Your instructions:
Where the data below has the string "padding", return the whole line.

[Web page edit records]
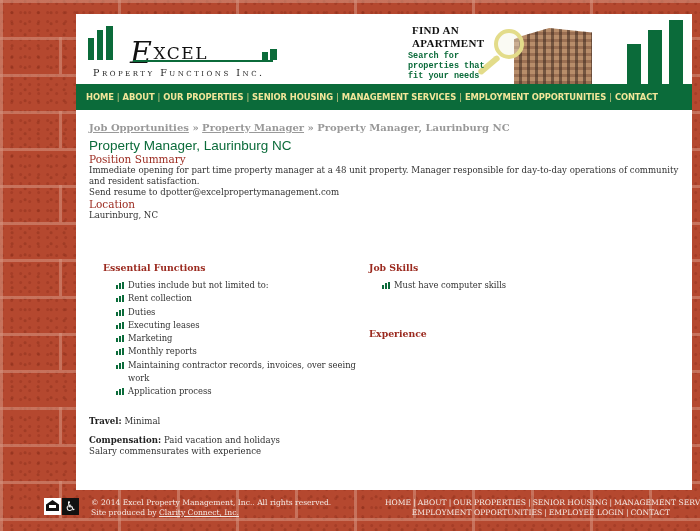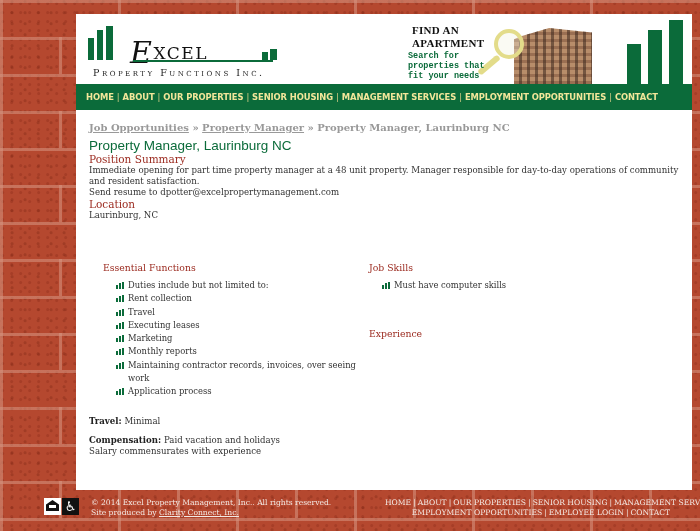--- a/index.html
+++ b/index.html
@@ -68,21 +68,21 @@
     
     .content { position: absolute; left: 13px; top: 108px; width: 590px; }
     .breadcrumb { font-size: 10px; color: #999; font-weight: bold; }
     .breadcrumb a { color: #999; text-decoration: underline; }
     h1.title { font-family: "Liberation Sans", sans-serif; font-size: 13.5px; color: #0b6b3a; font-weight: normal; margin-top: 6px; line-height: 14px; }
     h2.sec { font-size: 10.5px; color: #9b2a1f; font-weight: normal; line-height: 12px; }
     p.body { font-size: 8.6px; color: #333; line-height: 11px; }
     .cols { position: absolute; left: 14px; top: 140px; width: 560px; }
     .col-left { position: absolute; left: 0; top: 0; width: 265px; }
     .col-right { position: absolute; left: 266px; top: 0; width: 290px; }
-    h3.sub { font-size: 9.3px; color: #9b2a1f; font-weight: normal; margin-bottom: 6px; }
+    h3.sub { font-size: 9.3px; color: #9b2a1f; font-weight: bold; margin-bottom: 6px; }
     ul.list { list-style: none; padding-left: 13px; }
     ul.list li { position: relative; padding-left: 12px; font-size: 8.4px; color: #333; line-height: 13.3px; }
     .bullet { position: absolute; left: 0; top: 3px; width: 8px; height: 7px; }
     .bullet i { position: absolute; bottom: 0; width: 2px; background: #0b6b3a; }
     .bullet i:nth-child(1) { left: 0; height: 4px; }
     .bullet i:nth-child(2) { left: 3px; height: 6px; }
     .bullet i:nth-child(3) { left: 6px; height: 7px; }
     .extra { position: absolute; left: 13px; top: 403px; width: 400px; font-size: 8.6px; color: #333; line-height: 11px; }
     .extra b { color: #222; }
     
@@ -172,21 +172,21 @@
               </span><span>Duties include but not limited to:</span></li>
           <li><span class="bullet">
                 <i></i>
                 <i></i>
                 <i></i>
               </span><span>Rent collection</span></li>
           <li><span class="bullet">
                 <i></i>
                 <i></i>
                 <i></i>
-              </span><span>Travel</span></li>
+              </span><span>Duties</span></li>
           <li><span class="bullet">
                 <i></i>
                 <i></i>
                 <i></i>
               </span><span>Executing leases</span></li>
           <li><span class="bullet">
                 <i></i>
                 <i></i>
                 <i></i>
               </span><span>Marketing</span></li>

Response to this exercise:
     ul.list { list-style: none; padding-left: 13px; }
     ul.list li { position: relative; padding-left: 12px; font-size: 8.4px; color: #333; line-height: 13.3px; }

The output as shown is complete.